**Study material**

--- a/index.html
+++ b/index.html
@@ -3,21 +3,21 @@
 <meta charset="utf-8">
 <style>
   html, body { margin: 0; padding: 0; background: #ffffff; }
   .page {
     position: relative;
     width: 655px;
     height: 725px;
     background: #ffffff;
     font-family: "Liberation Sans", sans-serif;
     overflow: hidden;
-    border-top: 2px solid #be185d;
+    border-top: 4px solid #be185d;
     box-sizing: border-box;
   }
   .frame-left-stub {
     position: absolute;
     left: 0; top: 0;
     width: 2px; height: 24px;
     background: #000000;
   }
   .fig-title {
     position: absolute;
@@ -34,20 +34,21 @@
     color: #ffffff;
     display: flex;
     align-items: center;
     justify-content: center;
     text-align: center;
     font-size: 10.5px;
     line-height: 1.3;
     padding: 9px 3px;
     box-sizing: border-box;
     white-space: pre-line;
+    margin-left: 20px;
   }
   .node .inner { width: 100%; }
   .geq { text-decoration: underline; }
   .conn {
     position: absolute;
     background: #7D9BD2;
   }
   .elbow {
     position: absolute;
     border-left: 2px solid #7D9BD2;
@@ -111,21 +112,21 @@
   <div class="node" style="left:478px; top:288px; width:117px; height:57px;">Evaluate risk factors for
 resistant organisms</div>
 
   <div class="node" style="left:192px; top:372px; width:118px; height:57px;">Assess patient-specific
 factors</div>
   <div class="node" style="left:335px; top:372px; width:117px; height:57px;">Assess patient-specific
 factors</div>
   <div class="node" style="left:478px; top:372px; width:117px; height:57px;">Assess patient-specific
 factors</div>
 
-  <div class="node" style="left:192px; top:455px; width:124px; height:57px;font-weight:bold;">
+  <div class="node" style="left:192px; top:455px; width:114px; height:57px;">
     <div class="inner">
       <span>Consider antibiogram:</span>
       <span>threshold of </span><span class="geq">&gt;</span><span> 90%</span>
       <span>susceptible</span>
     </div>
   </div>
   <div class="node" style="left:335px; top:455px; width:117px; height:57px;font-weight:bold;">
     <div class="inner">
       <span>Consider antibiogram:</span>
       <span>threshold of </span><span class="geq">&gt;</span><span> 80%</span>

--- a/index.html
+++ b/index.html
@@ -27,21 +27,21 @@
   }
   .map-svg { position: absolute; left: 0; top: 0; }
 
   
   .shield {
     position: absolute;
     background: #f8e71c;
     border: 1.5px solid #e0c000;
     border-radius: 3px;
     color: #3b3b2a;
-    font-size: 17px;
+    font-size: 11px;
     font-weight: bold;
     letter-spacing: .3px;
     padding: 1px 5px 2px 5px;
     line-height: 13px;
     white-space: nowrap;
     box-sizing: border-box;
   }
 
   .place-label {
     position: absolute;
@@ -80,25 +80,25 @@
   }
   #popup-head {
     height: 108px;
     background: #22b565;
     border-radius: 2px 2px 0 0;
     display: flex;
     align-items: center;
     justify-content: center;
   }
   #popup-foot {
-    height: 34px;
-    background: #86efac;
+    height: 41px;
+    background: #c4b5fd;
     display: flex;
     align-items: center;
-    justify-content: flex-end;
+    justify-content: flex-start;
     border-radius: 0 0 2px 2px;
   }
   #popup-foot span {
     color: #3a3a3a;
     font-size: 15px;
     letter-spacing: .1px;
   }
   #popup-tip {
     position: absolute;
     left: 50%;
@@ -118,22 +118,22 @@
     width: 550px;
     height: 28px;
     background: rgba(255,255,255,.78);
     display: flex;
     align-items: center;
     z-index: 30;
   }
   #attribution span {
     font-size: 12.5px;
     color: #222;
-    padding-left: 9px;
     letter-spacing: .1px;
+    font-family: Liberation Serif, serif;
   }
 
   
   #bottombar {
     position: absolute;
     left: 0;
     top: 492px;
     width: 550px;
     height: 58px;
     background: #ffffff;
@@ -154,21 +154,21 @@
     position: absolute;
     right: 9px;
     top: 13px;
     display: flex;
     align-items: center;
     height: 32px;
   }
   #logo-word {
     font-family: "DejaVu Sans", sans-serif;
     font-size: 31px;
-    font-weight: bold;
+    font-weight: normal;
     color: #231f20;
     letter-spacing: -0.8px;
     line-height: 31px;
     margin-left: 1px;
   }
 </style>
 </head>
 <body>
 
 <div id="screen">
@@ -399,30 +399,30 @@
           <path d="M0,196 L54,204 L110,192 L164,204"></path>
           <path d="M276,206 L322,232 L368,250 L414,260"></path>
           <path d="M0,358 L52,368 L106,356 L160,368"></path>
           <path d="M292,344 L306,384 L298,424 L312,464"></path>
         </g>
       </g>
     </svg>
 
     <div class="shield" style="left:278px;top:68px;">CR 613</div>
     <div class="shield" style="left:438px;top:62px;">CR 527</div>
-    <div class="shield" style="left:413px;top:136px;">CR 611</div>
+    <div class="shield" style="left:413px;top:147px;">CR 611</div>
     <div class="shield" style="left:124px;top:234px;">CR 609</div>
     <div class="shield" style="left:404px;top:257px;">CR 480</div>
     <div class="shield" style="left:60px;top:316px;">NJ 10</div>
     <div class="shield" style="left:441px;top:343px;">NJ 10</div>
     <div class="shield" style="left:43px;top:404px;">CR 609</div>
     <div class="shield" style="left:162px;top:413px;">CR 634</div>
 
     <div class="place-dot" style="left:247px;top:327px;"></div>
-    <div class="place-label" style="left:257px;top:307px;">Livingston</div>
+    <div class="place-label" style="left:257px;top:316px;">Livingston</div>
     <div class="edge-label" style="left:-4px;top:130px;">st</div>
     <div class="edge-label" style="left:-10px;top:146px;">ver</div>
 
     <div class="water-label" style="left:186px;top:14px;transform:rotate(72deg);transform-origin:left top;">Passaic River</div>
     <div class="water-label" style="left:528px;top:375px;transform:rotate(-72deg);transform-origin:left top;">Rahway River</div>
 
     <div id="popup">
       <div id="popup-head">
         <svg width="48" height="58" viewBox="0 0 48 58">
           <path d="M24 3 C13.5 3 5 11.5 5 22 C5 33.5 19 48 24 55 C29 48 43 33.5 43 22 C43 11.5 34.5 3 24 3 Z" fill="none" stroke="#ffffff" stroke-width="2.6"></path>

==

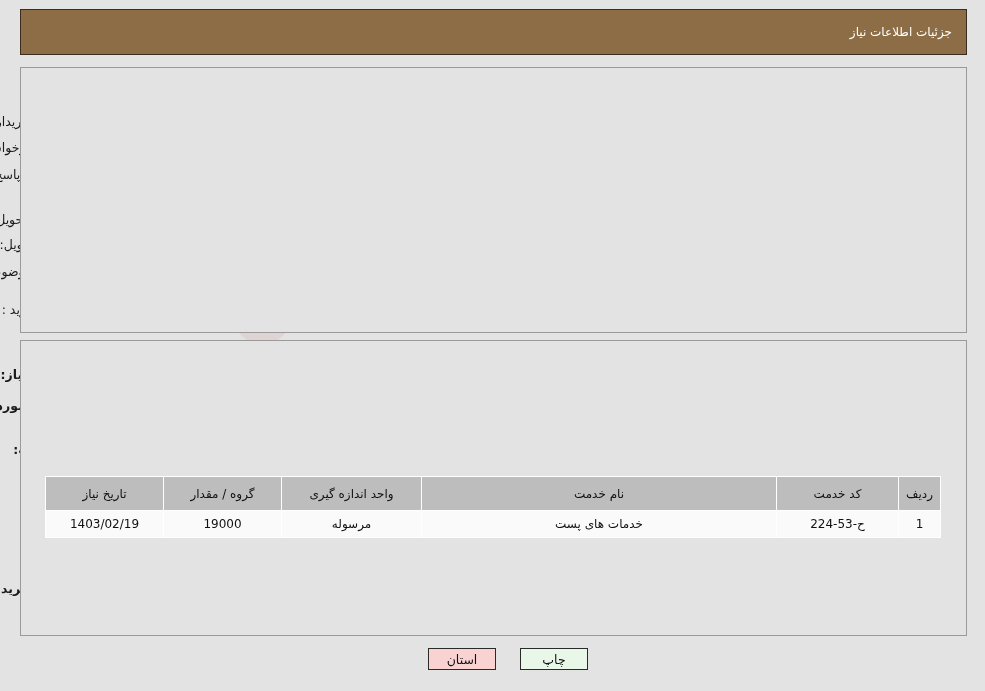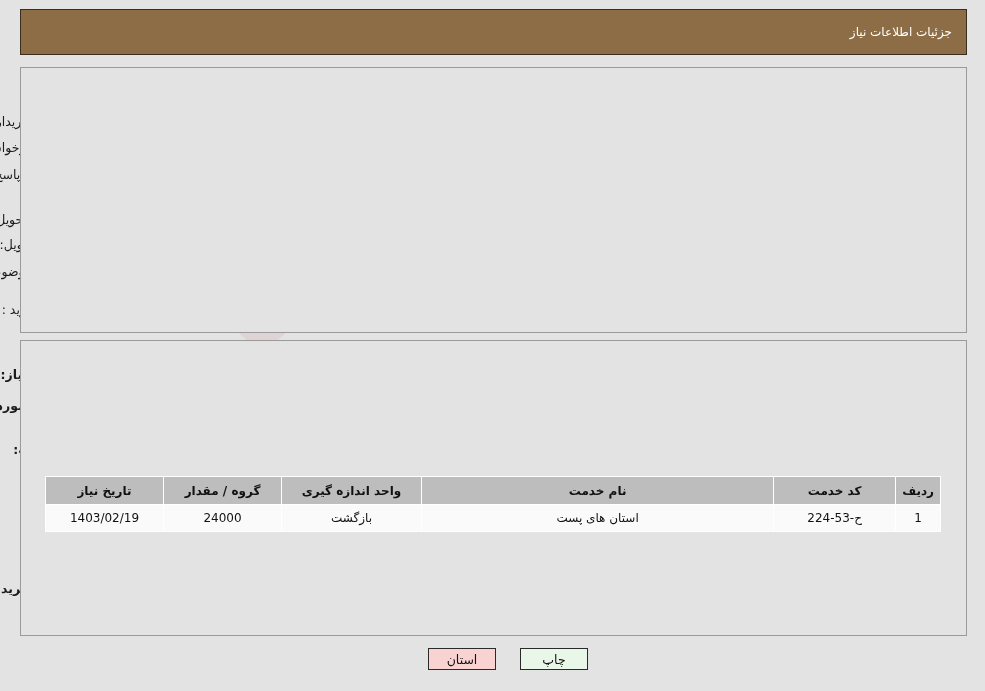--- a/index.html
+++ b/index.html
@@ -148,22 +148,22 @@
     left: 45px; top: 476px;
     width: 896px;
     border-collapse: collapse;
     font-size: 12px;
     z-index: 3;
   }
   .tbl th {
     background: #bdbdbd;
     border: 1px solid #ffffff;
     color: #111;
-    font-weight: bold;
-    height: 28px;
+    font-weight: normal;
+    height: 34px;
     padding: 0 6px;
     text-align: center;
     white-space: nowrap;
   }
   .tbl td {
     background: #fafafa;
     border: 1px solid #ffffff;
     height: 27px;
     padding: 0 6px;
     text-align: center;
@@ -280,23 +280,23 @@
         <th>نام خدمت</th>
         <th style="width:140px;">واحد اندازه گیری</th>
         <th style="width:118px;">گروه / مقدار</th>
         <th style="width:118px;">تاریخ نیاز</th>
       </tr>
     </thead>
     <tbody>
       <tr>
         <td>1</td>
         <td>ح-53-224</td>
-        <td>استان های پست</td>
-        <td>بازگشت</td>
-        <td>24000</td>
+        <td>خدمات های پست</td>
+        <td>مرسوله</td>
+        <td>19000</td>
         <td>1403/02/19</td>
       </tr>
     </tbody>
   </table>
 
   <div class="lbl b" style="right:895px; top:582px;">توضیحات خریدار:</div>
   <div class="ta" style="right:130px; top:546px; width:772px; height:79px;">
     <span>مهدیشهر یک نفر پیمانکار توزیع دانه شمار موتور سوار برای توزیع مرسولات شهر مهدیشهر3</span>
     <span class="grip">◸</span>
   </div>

**Assignment**
The result is a copy of every line above where the word "family" shows up.

**Answer section**
     font-family: "Liberation Sans", sans-serif;
+    font-family: Liberation Serif, serif;
     font-family: "DejaVu Sans", sans-serif;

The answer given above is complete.